StructuredDataset reads file-based formats (Parquet, ORC, CSV, JSON, JSONL) from any fsspec-compatible filesystem.

create_dataloader()

from torch_dataloader_utils import StructuredDataset
import pyarrow.compute as pc

loader, dataset = StructuredDataset.create_dataloader(
    path="s3://my-bucket/data/train/",
    format="parquet",                         # parquet | orc | csv | json | jsonl
    num_workers=None,                         # None = auto-detect, 0 = single process
    batch_size=1024,
    columns=["feature_a", "feature_b", "label"],
    filters=pc.field("date") > "2024-01-01",  # predicate pushdown via pyarrow
    shuffle=True,
    shuffle_seed=42,
    split_bytes="128MiB",                     # target chunk size (default 128 MiB)
    split_rows=None,                          # target rows per chunk (overrides split_bytes)
    split_strategy=None,                      # None = auto-select TargetSizeSplitStrategy
    output_format="torch",                    # torch | numpy | arrow | dict
    storage_options={"key": "...", "secret": "..."},
    partitioning="hive",                      # None | "hive"
)

Returns (DataLoader, dataset). Keep a reference to dataset to call set_epoch() each epoch when shuffle=True.

Parameters

Parameter Type Default Description
path str Directory, glob, or single file path
format str parquet, orc, csv, json, jsonl
num_workers int \| None None DataLoader workers. None = max(1, cpu_count - 1). 0 = single process
batch_size int 1024 Rows per batch
columns list[str] \| None None Column projection. None = all columns
filters pc.Expression \| None None Row-level predicate pushdown via pyarrow
shuffle bool False Shuffle chunks before assigning to workers
shuffle_seed int 42 Base seed — actual seed is shuffle_seed + epoch
split_bytes int \| str \| None None Target bytes per chunk. Strings like "128MiB" accepted. None = 128 MiB
split_rows int \| None None Target rows per chunk. Overrides split_bytes
split_strategy SplitStrategy \| None None Custom strategy.
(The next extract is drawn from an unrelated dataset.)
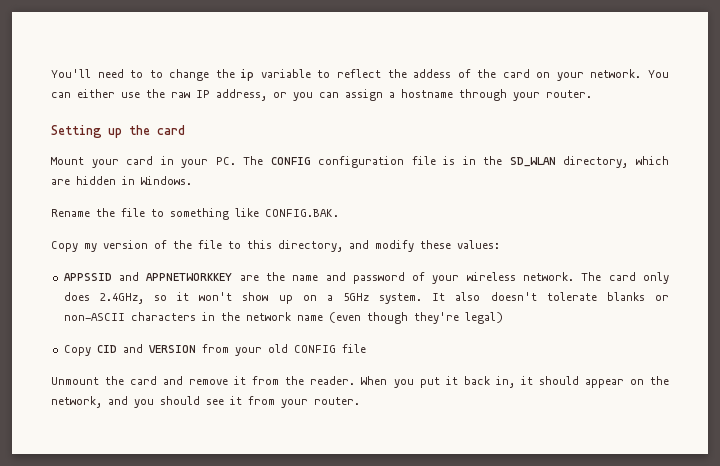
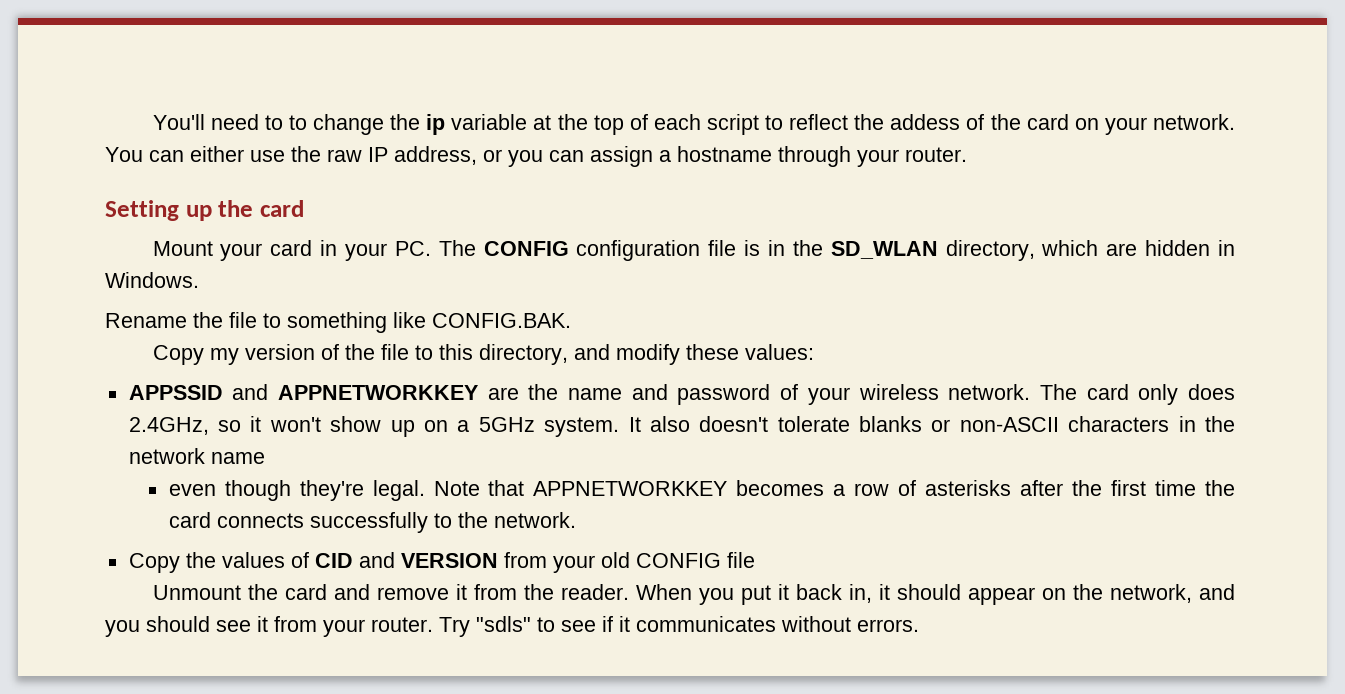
(311, 73) none -> [533,114,759,135] at the top of each script
[328,312,361,323] (even -> [168,484,216,496] // even
[464,312,503,324] [63,345,91,356] legal) // Copy -> [372,480,1235,501] [168,512,576,533] [128,552,309,573] legal. Note that APPNETWORKKEY becomes a row of asterisks after the first time the card connects successfully to the network. // Copy the values of
(360, 401) none -> [439,616,919,637] Try "sdls" to see if it communicates without errors.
None = auto-select
output_format str "torch" torch, numpy, arrow, dict
storage_options dict \| None None Forwarded to fsspec (credentials, endpoint, etc.)
collate_fn Callable \| None None Custom DataLoader collate function
partitioning str \| None None "hive" decodes key=value directory segments as columns

Epoch Reshuffling

loader, dataset = StructuredDataset.create_dataloader(
    path="s3://bucket/data/",
    format="parquet",
    shuffle=True,
    num_workers=4,
)

for epoch in range(num_epochs):
    dataset.set_epoch(epoch)    # regenerates splits with seed + epoch
    for batch in loader:
        ...

Call set_epoch() in the main process before each epoch, not inside a worker.

Custom Split Strategy

from torch_dataloader_utils.splits.core import DataFileInfo, Shard

class MyStrategy:
    def generate(self, files: list[DataFileInfo], num_workers: int, epoch: int) -> list[Shard]:
        ...

loader, _ = StructuredDataset.create_dataloader(
    ..., split_strategy=MyStrategy()
)

No inheritance required — just implement generate().

Collate Function

create_dataloader() handles collation automatically based on output_format:

output_format collate_fn required? Default behaviour
"torch" No PyTorch default collate (stacks tensors)
"numpy" No Auto-generated passthrough (lambda x: x)
"arrow" Yes Raises ValueError if not provided
"dict" Yes Raises ValueError if not provided
# arrow / dict — must provide collate_fn
loader, _ = StructuredDataset.create_dataloader(
    path="s3://bucket/data/",
    format="parquet",
    output_format="arrow",
    collate_fn=lambda x: x,
)

Direct constructor

The ValueError for missing collate_fn is raised at constructor time when using StructuredDataset(...) directly. create_dataloader() auto-generates a passthrough for "numpy" so you never need to pass one for numpy mode.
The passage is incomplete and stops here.